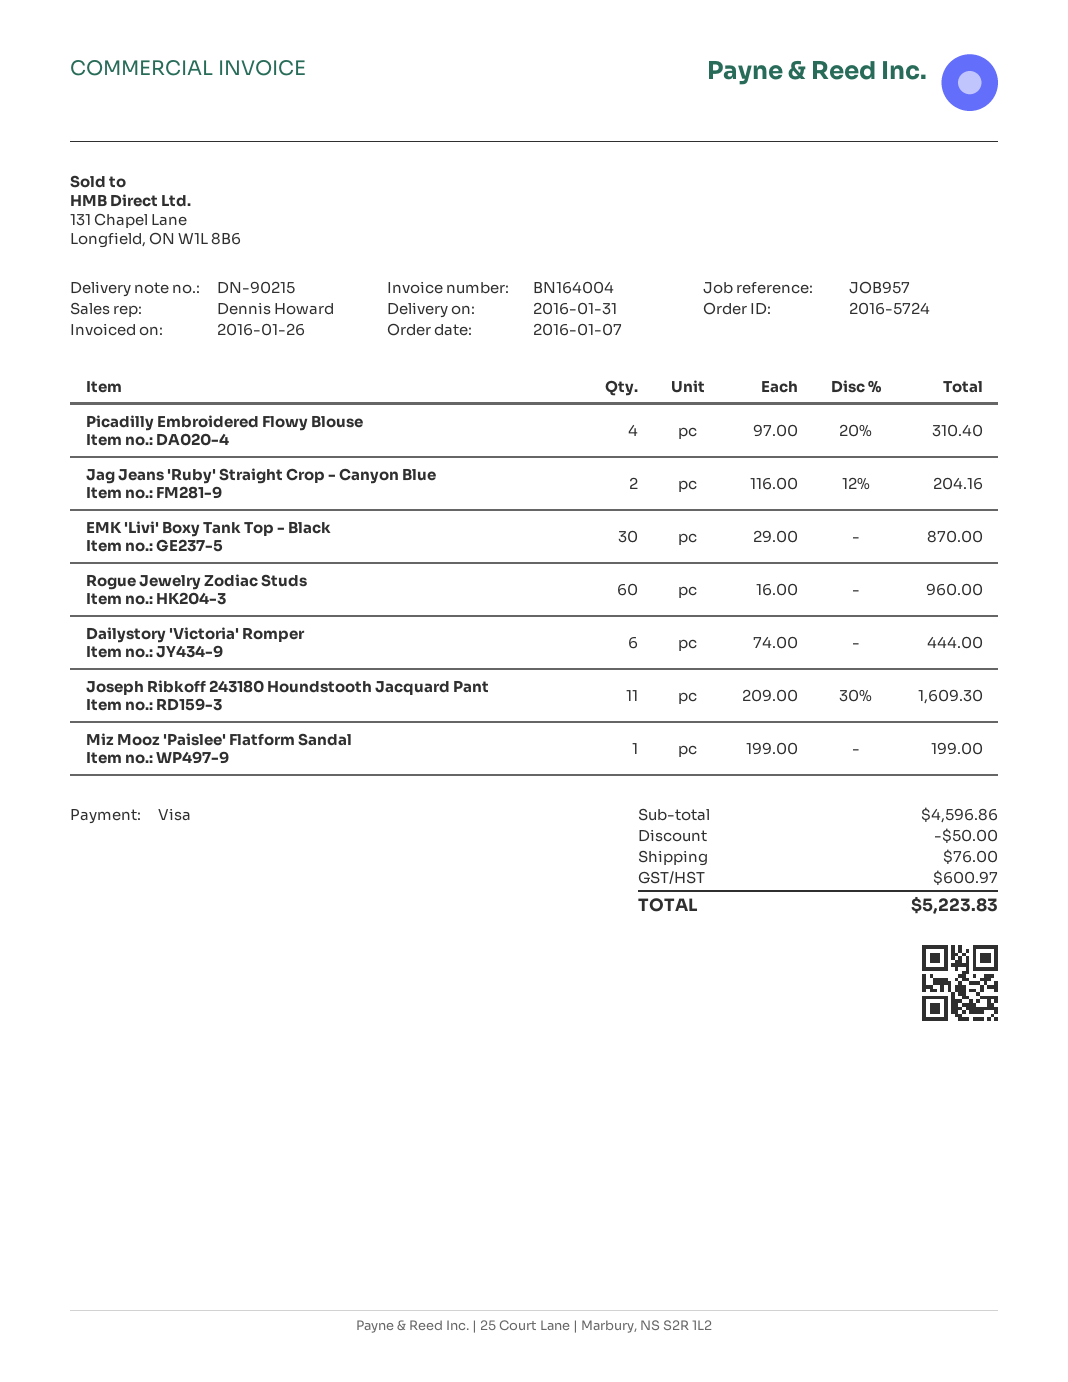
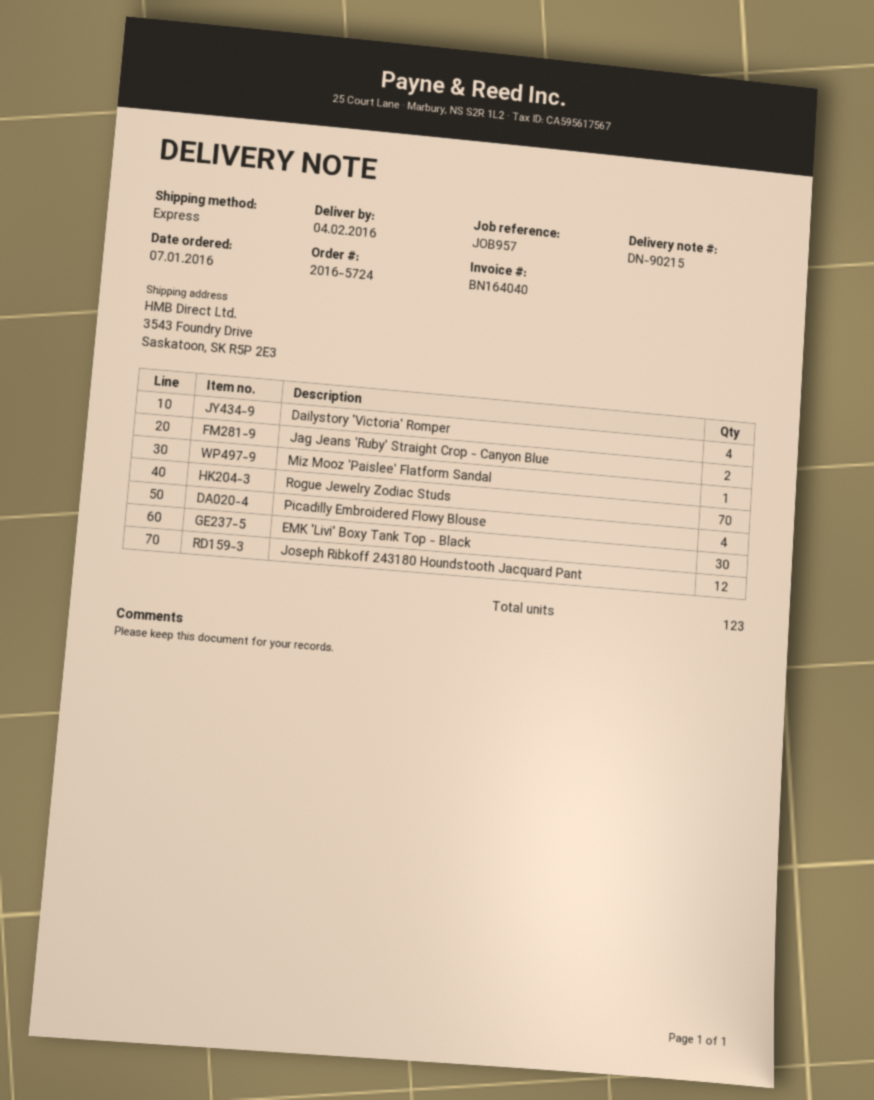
delivery date: 2016-01-31 -> 2016-02-04
invoice number: BN164004 -> BN164040
Rogue Jewelry Zodiac Studs: 60 -> 70
Dailystory 'Victoria' Romper: 6 -> 4
Joseph Ribkoff 243180 Houndstooth Jacquard Pant: 11 -> 12

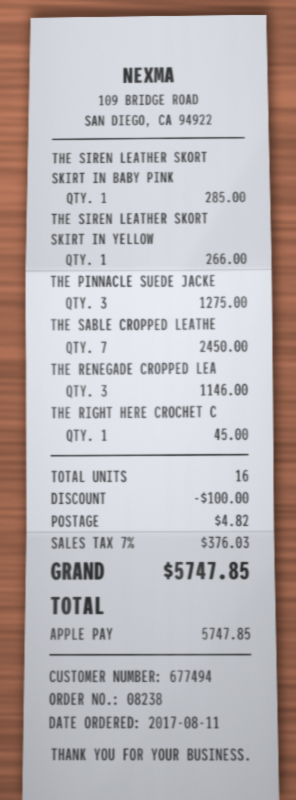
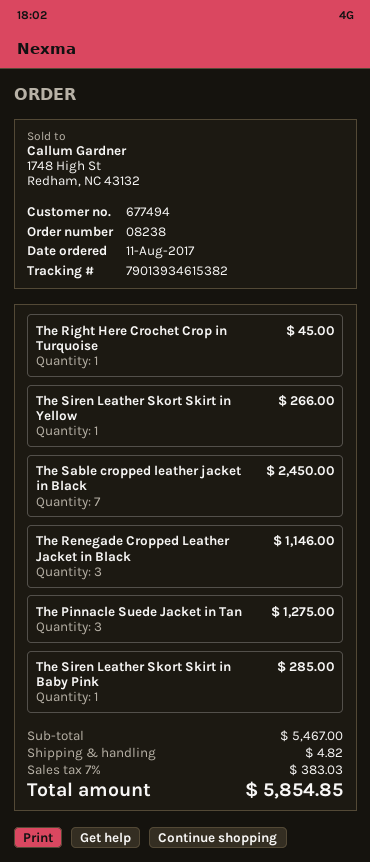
discount: 100.00 -> none
tax: 7% = 376.03 -> 7% = 383.03
total: 5747.85 -> 5854.85

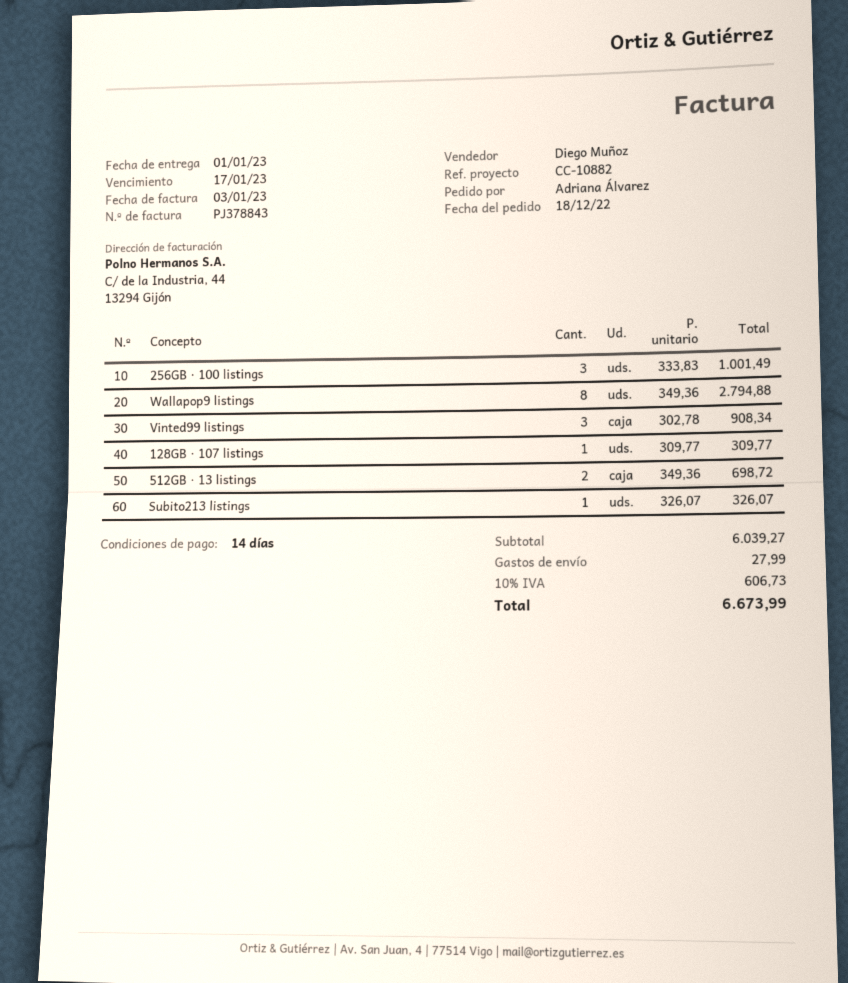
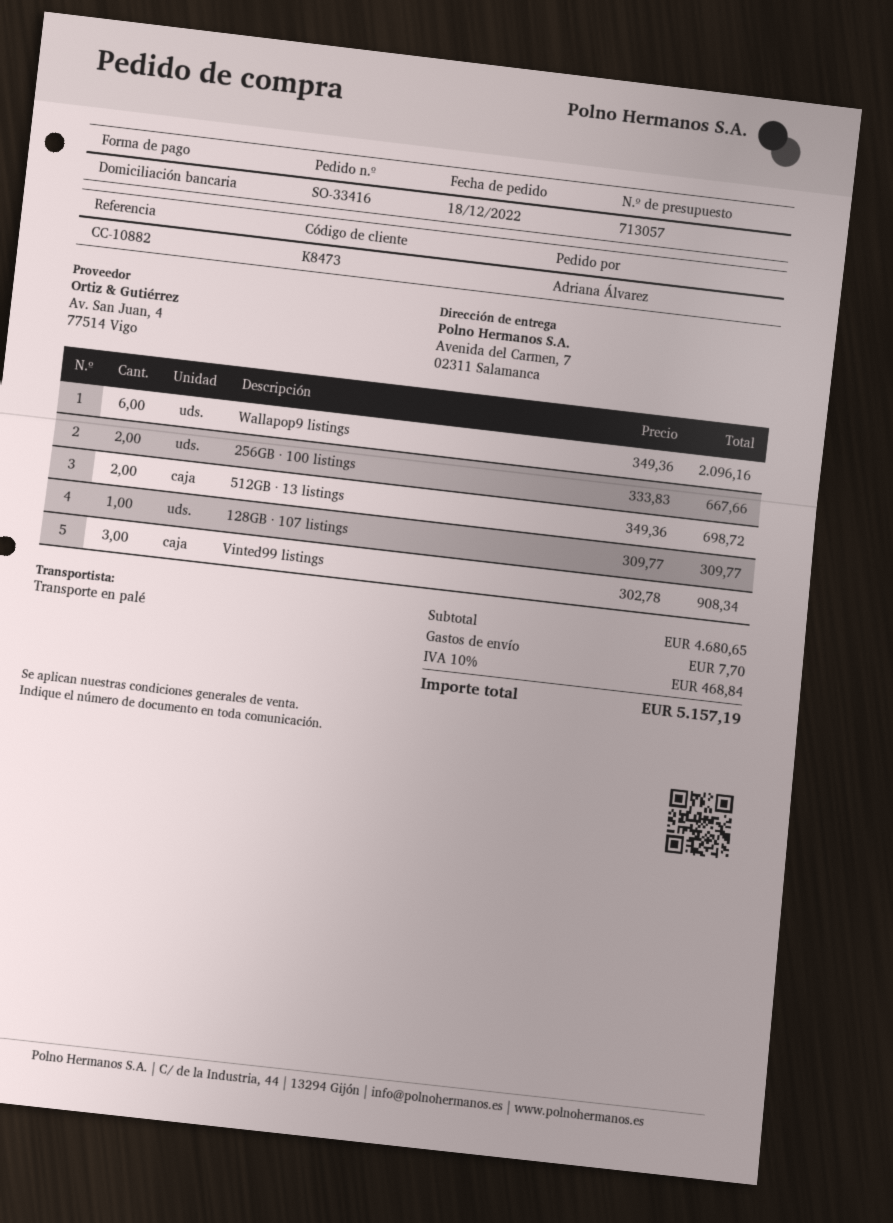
256GB · 100 listings: 3 x 333.83 = 1001.49 -> 2 x 333.83 = 667.66
Wallapop9 listings: 8 x 349.36 = 2794.88 -> 6 x 349.36 = 2096.16
Subito213 listings: 1 x 326.07 = 326.07 -> none
subtotal: 6039.27 -> 4680.65
shipping: 27.99 -> 7.70
tax: 10% = 606.73 -> 10% = 468.84
total: 6673.99 -> 5157.19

__What to work on__. Tally lines in the listing above that include the word "listings"; respond with that number only.

__Your solution__. 3